● **Task objective**:
Retrieve every line of the data holding the word "radio".

● **Stored dataset items**:
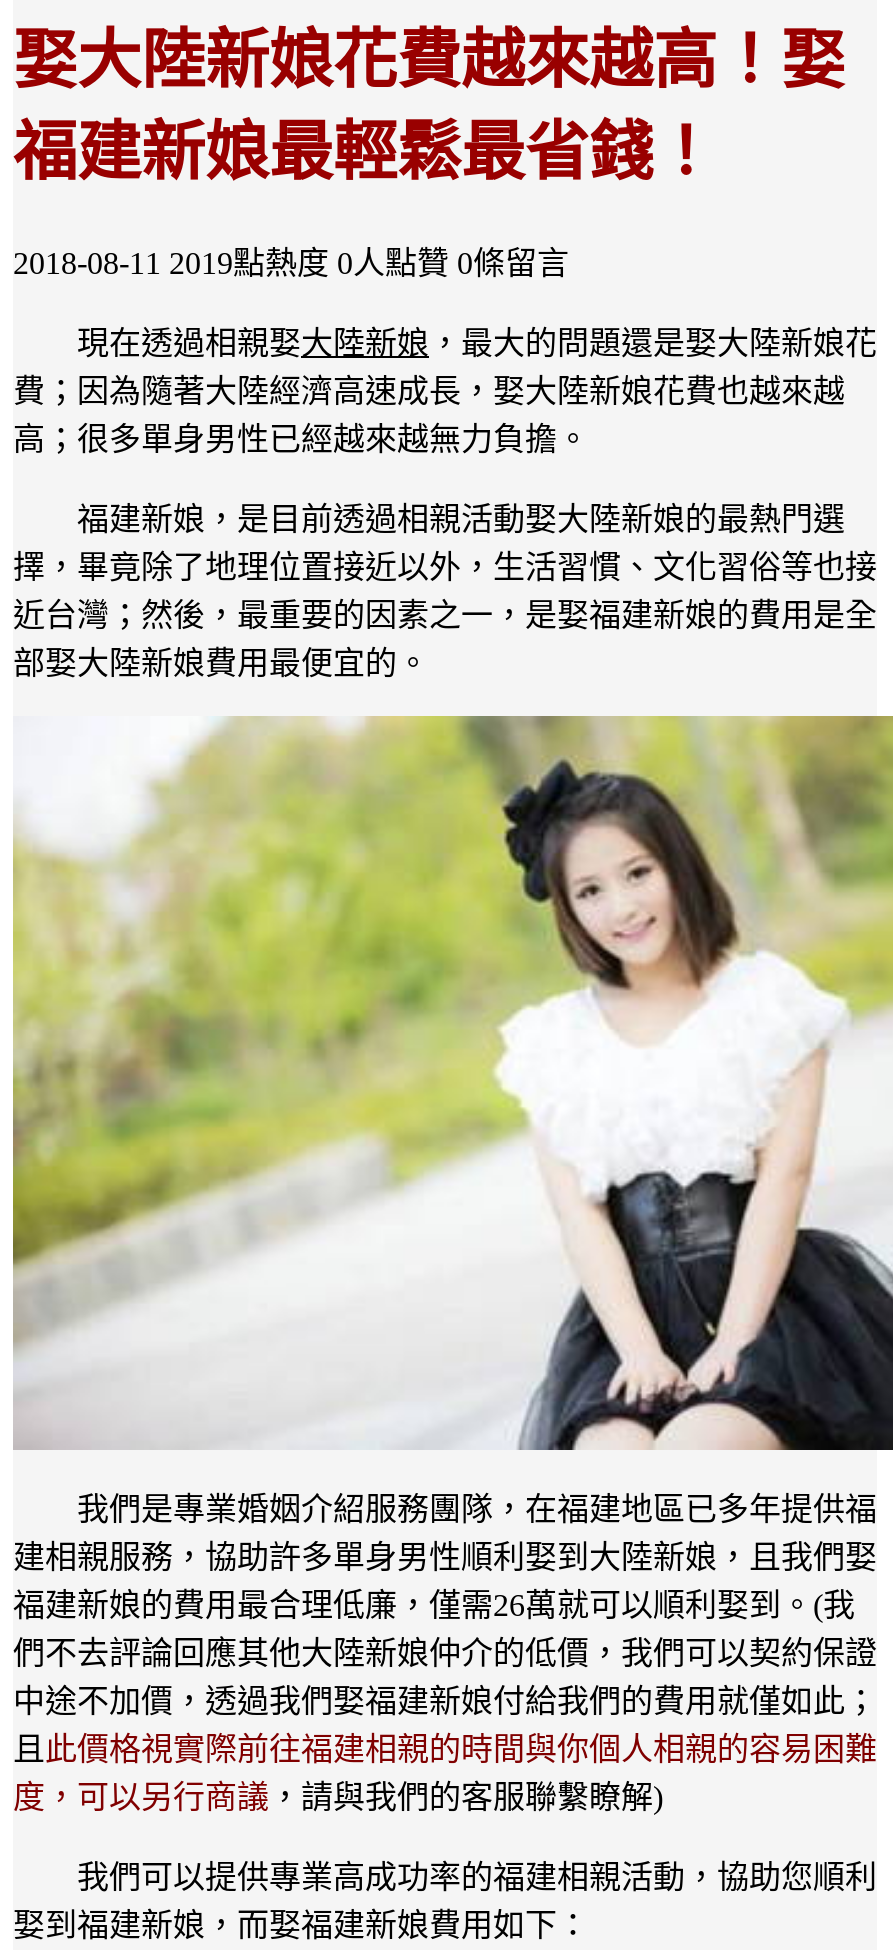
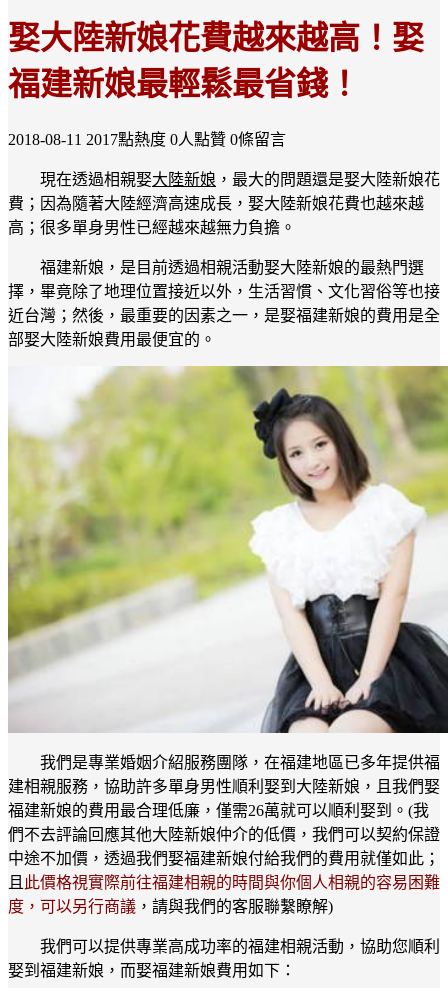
- 2018-08-11 2019點熱度 0人點贊 0條留言
+ 2018-08-11 2017點熱度 0人點贊 0條留言
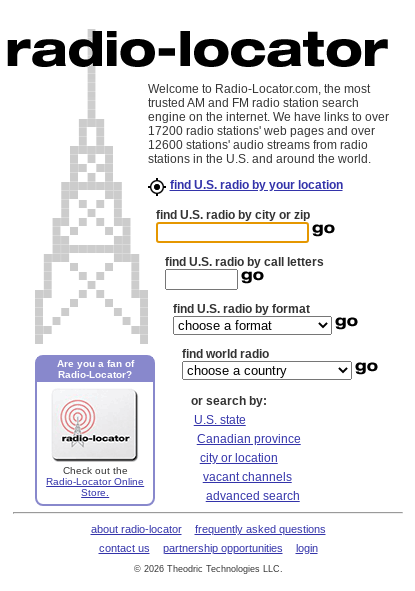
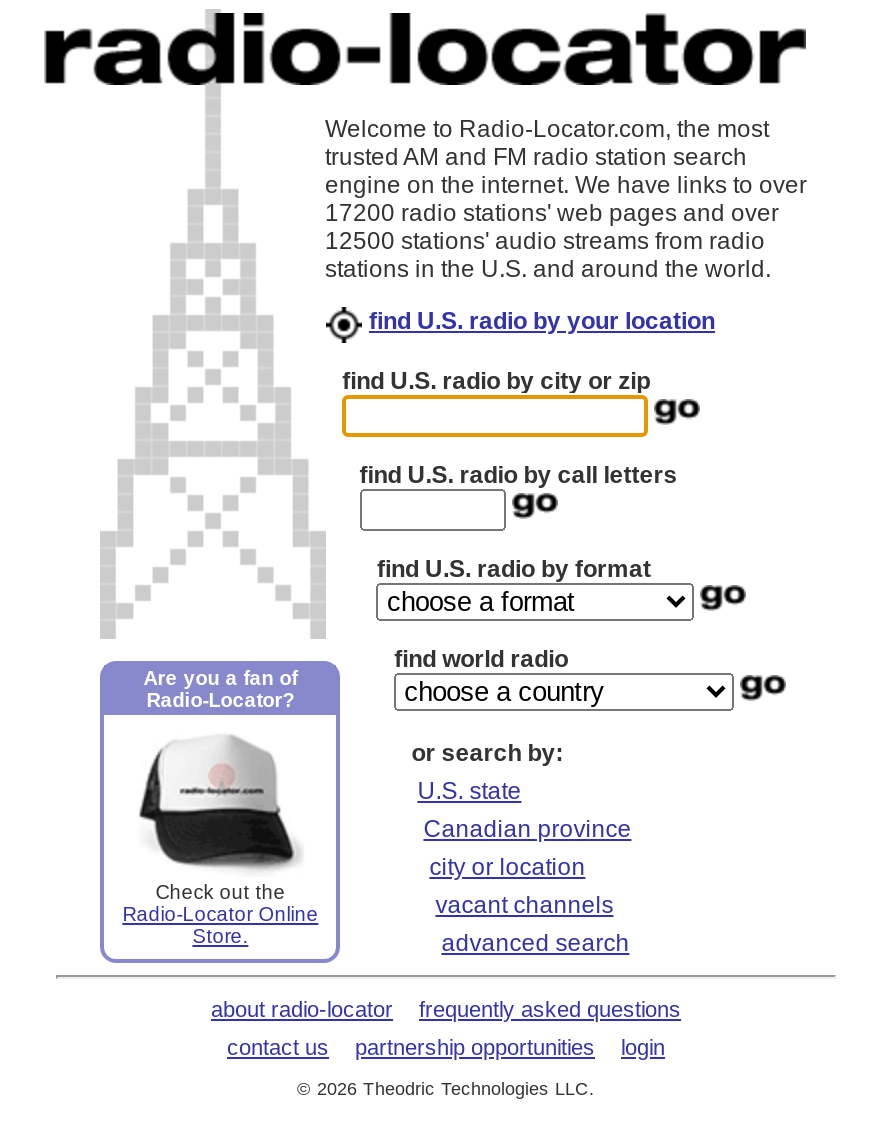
- 12600 stations' audio streams from radio
+ 12500 stations' audio streams from radio

- [image]
+ [image]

● **Your solution**:
- 12600 stations' audio streams from radio
+ 12500 stations' audio streams from radio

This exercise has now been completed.